Posted by: Unemployed Northeastern | Oct 24, 2018 8:10:41 AM

This shows the consequences of lowering the admission standards at low schools everywhere. Wait until the SCOTUS tightens up on Constitutional Law applications.

Posted by: Sylvester Brock | Oct 24, 2018 9:40:56 AM

This shows the consequences of lowering the admission standards at low schools everywhere. Wait until the SCOTUS tightens up on Constitutional Law applications.

Posted by: Sylvester Brock | Oct 24, 2018 9:41:02 AM

What was the diversity pass rate? Women vs men e.g. or by race? Does the Bar keep track in those ways? If not, why not? They track everything else that way.

Posted by: jim sweeney | Oct 24, 2018 10:19:00 AM

Judith A. Gundersen succeeded Erica Moeser as president and CEO of president of the NCBE. Very interesting both of them went to law school in Wisconsin. Now something very interesting about Wisconsin is that you don't need to pass any bar exam to be admitted in as an attorney. There exists a "diploma" privilege for those who can be certified by either Marquette U. School of Law or U. of Wisc School of Law. So my question is did Ms. Gunderson or her predecessor ever pass the MBE? I sure hope so.

https://www.wicourts.gov/services/attorney/bar.htm
http://www.ncbex.org/news/judith-gundersen-ncbe-president-ceo/

Posted by: Anthony E. Parent, Esq | Oct 24, 2018 10:54:32 AM

The plummet in bar passage rates has no correlation with the modest decline in admission standards. Schools have been more selective in recent years and the rates are still plummeting. Bar passage rates have plummeted because schools modified their curriculum to create so called practice ready graduates. Law school no longer emphasizes core classroom training that develops the ability to think like a lawyer. Schools are no longer hiring top legal talent with Federal clerkship experience who understand the persuasive arguments judges look for. The schools now want less qualified JD-PhDs to teach core classes. And then the students spend their subsequent years performing mundane legal tasks in a “practice setting” without learning how to solve a legal problem. No wonder bar exam rates have plummeted.

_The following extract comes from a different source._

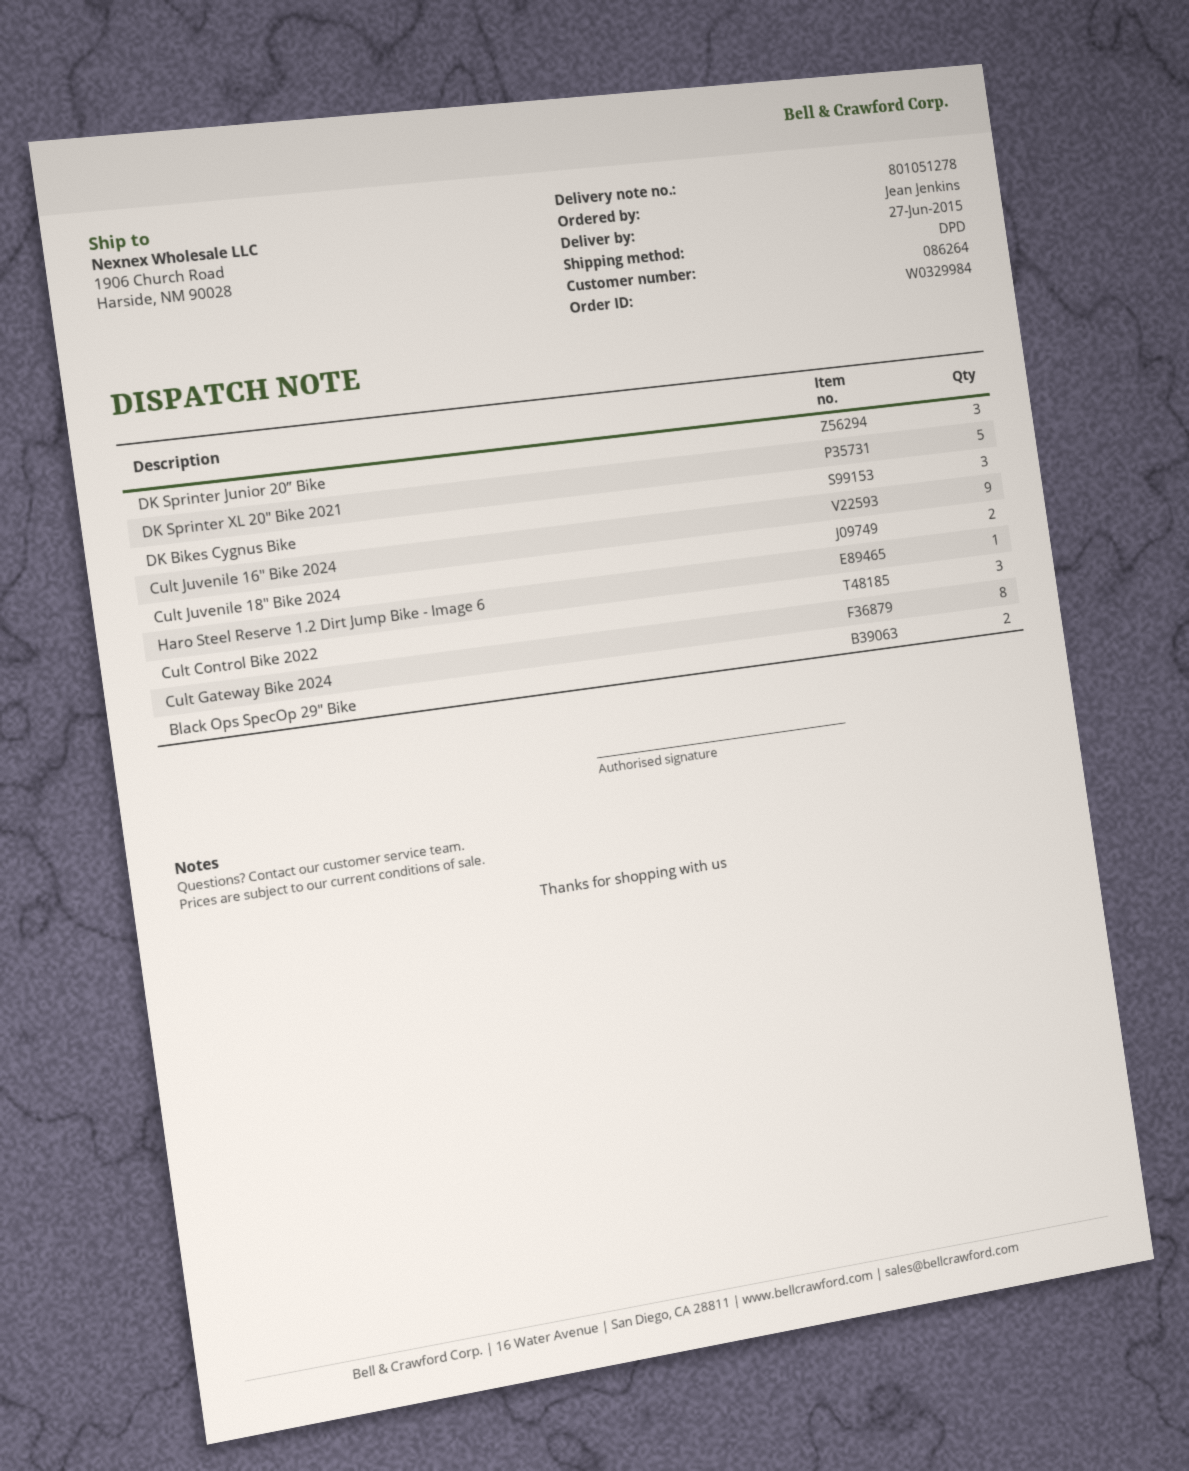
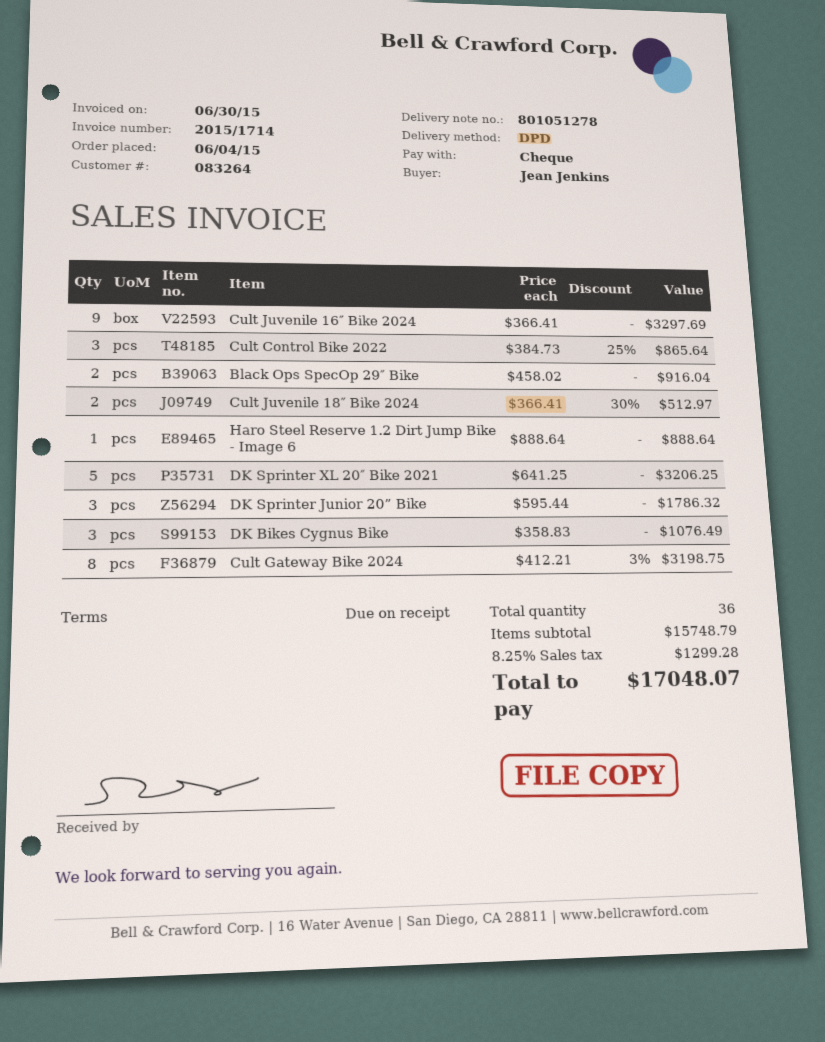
customer number: 086264 -> 083264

Posted by: Practice Ready | Oct 24, 2018 7:30:01 PM

"The plummet in bar passage rates has no correlation with the modest decline in admission standards. "

I'm sure if I got research grants from LSAC I'd be whistling the same tune. Fortunately I don't so I get to deal with objective reality.

Posted by: Unemployed Northeastern | Oct 24, 2018 10:28:30 PM

"Schools are no longer hiring top legal talent with Federal clerkship experience who understand the persuasive arguments judges look for. The schools now want less qualified JD-PhDs to teach core classes. "

Yes, I understand that law professors with actual graduate training in economics and other social sciences endanger those with lesser talents in those fields who nevertheless try to pass themselves off as experts. But here in reality, a JD + a PhD is not "less qualified" than just a JD.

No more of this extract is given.